Description

Algorithms and data structures ID1021
Johan Montelius
Introduction
So far you have only been working with primitive data structures and arrays. More complicated structures are better described as structures that are linked to each other using references, also called pointers or links. You have probably used this method in a regular Java program where one object could have a property that is referring to another object. The reference is one-way so the object that has the property of course knows that it is referring to another object but the other object is unaware.
As an example you can create a class that describes a person. The person will of course have a name, an address etc but it could also have a father and a mother. These properties could then be references to other objects rather than strings with the name of the parents. A person could of course also have an array of children where each child is a reference to another person object.
In this assignment we will look at simple linked structures and find out their properties rather than actually represent anything. Think about it as your first assignment but now using linked structures.
a linked list
The simplest linked structures is a linked list. Each element in the list will have some properties but it will always have a reference to the next element in the list (sometimes called the tail). If this reference is a null-pointer the item is the last item in the list.
A simple linked list class that holds an integer could look like follows:
public class LinkedLints {
int head; LinkedList tail; public LinkedList(int item, LinkedList list) {
head = item; tail = list;
}
:
:
}
The basic methods that we provide are returning the first item in the list, i.e. the head element in the list, and returning the tail of the list.
public int head() { return this.head;
}
public Linkedlist tail() {
return this.tail;
}
Another method that we can provide is to append a list to the end of a list. We do this by moving to the last element in the linked list and making it point to the argument list.

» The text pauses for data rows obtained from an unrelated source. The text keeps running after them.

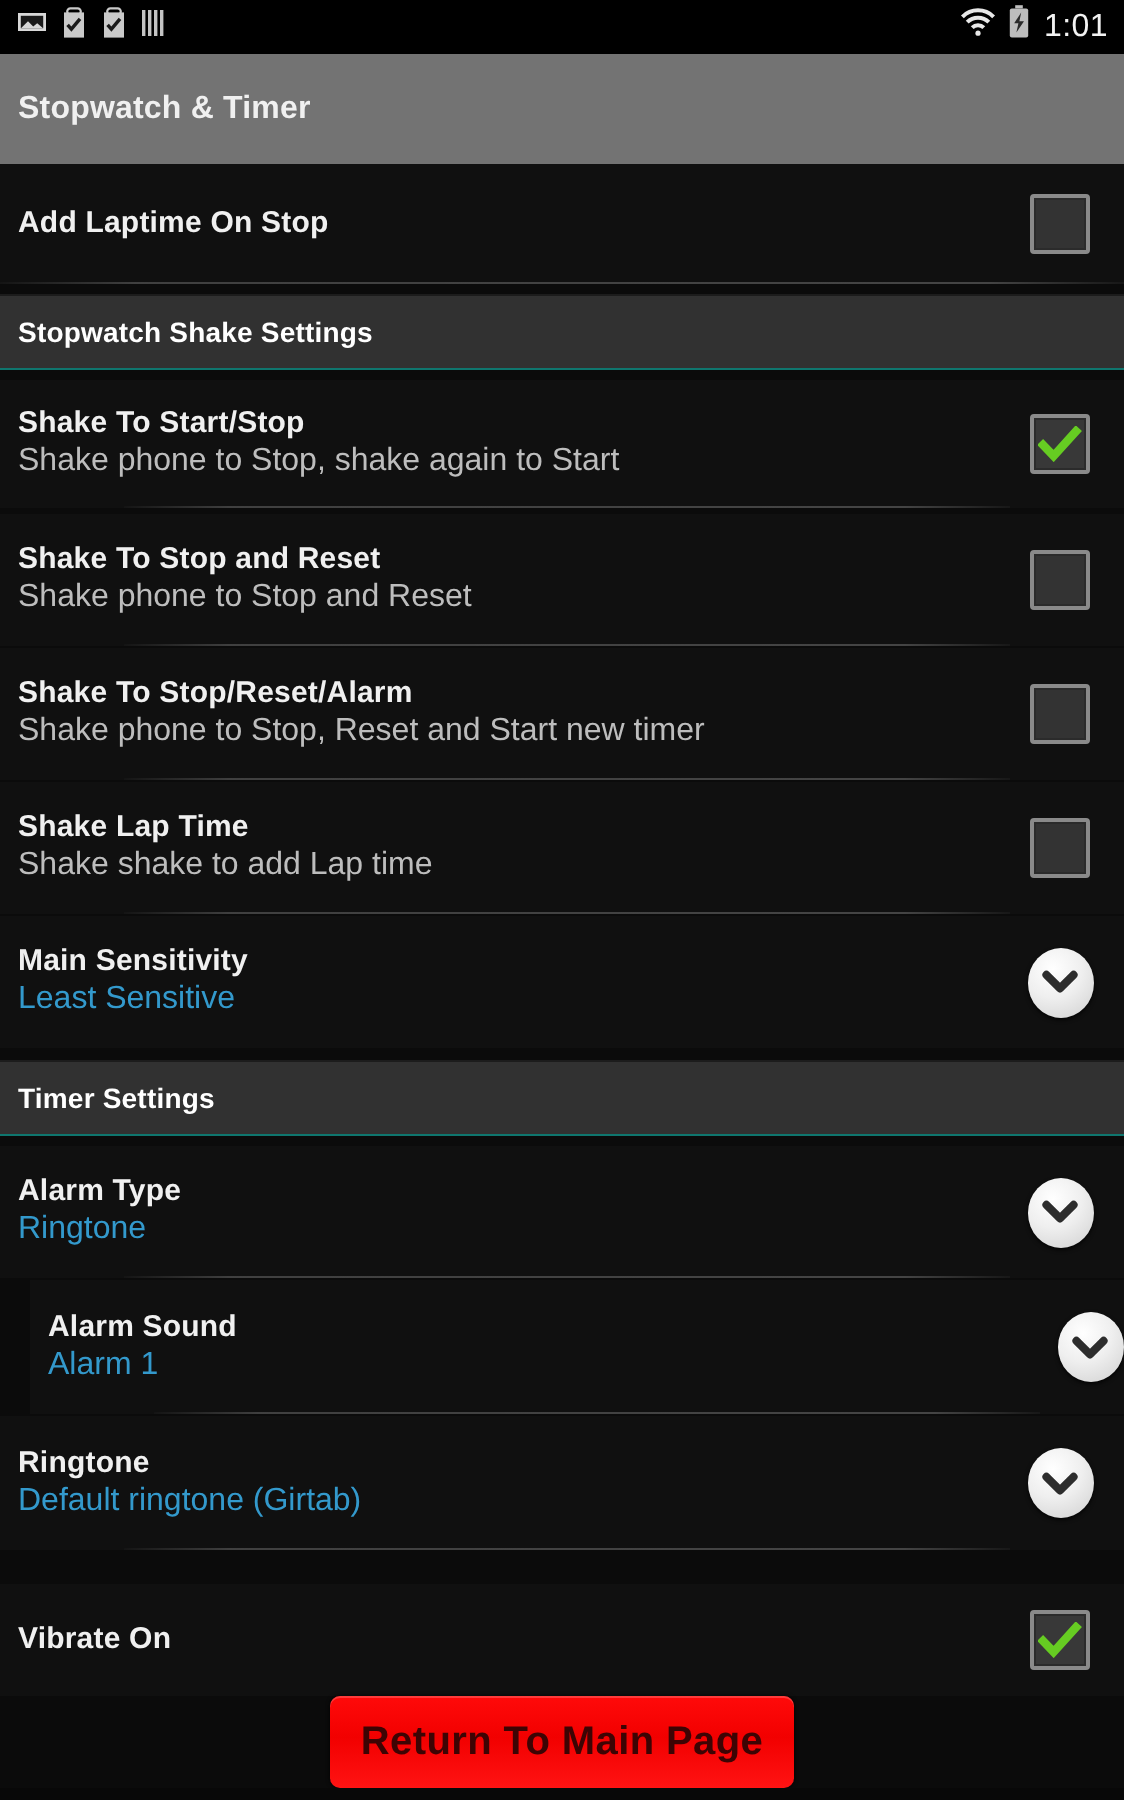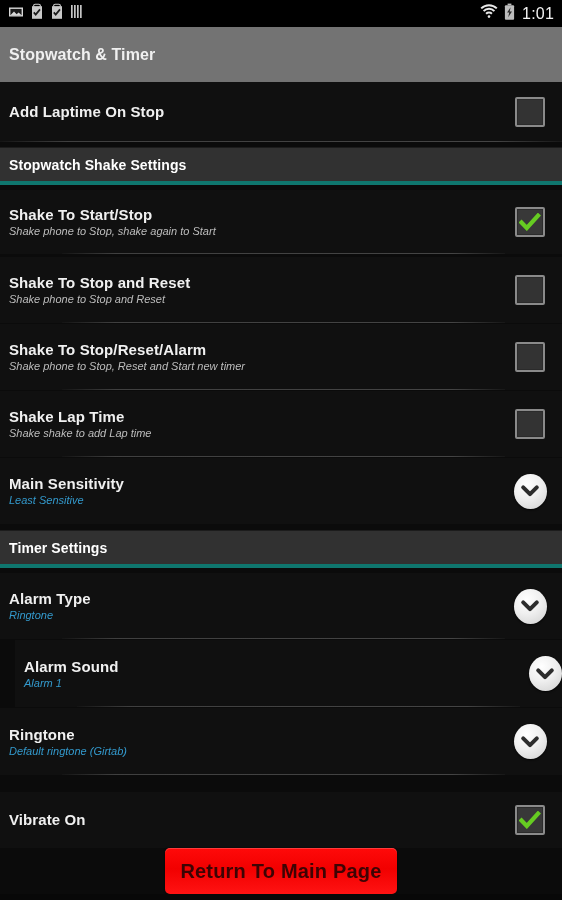--- a/index.html
+++ b/index.html
@@ -130,7 +130,7 @@
     align-items: center;
     padding-left: 9px;
     border-top: 1px solid #1c1c1c;
-    border-bottom: 4px solid #0f766e;
+    border-bottom: 1px solid #0f766e;
   }
   .section span {
     color: #ffffff;

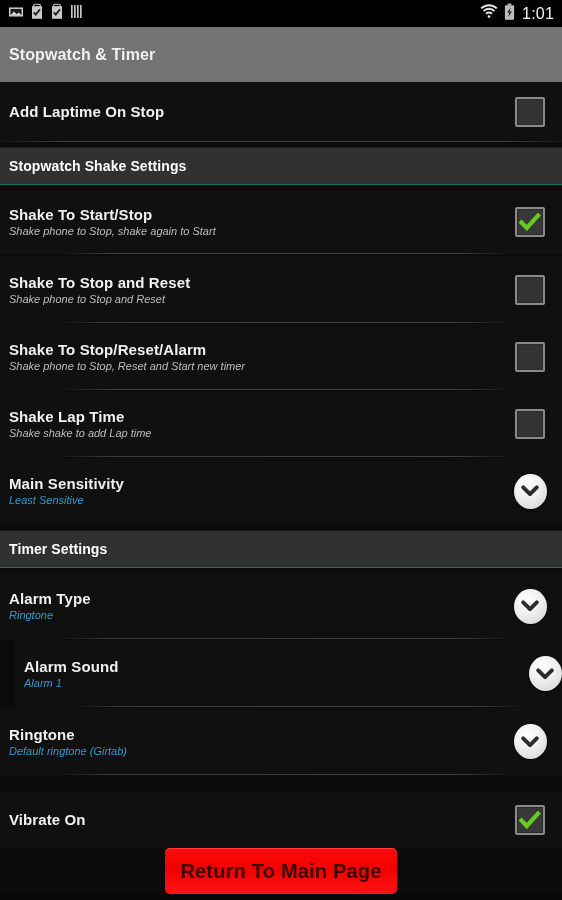--- a/index.html
+++ b/index.html
@@ -93,9 +93,8 @@
   }
   .row .r-sub {
     color: #bdbdbd;
-    font-size: 11px;
+    font-size: 16px;
     line-height: 1.15;
-    font-style: italic;
   }
   .row .r-sub.link { color: #3399cc; }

public void append(LinkedList b) { LinkedList nxt = this; while (nxt.tail != null) {
nxt = nxt.tail;
} nxt.tail = b;
}
benchmarks
Your first task is to set up a benchmark that gives us an idea of the running time of the append operation. You should vary the size of the first linked list (a) and append it to a fixed size linked list (b). We’re not interested in the exact run time but only how the run time changes with growing length of list a.
You should then switch the benchmark around so that you have the length of a fixed and increase the length of b. Explain you findings, why does it look like it does?
Your second task is to benchmark a linked list against the equivalent operation using and array. If we have two arrays the append operation would be to first allocate a new array that is large enough to hold all items and then copy the values from both arrays to the new array. The time to do this should then of course include allocating the new array. How does the array append operation vary with the size of the first and the second array?
When we compare these two data structures it is interesting to see how the cost of allocation differs. Change your benchmark of the linked list so that it shows the cost of building a list of n items. How does the cost of building the list compares to the time to allocate an array of the same size?
a stack
In one of your previous assignments you implemented a dynamic stack that would change size as you pushed and popped items. Now using your implementation of a linked list, implement a stack data structure with the regular push and pop operations.
Without doing any measurements, describe the difference in execution time for the array implementation and the linked list implementation.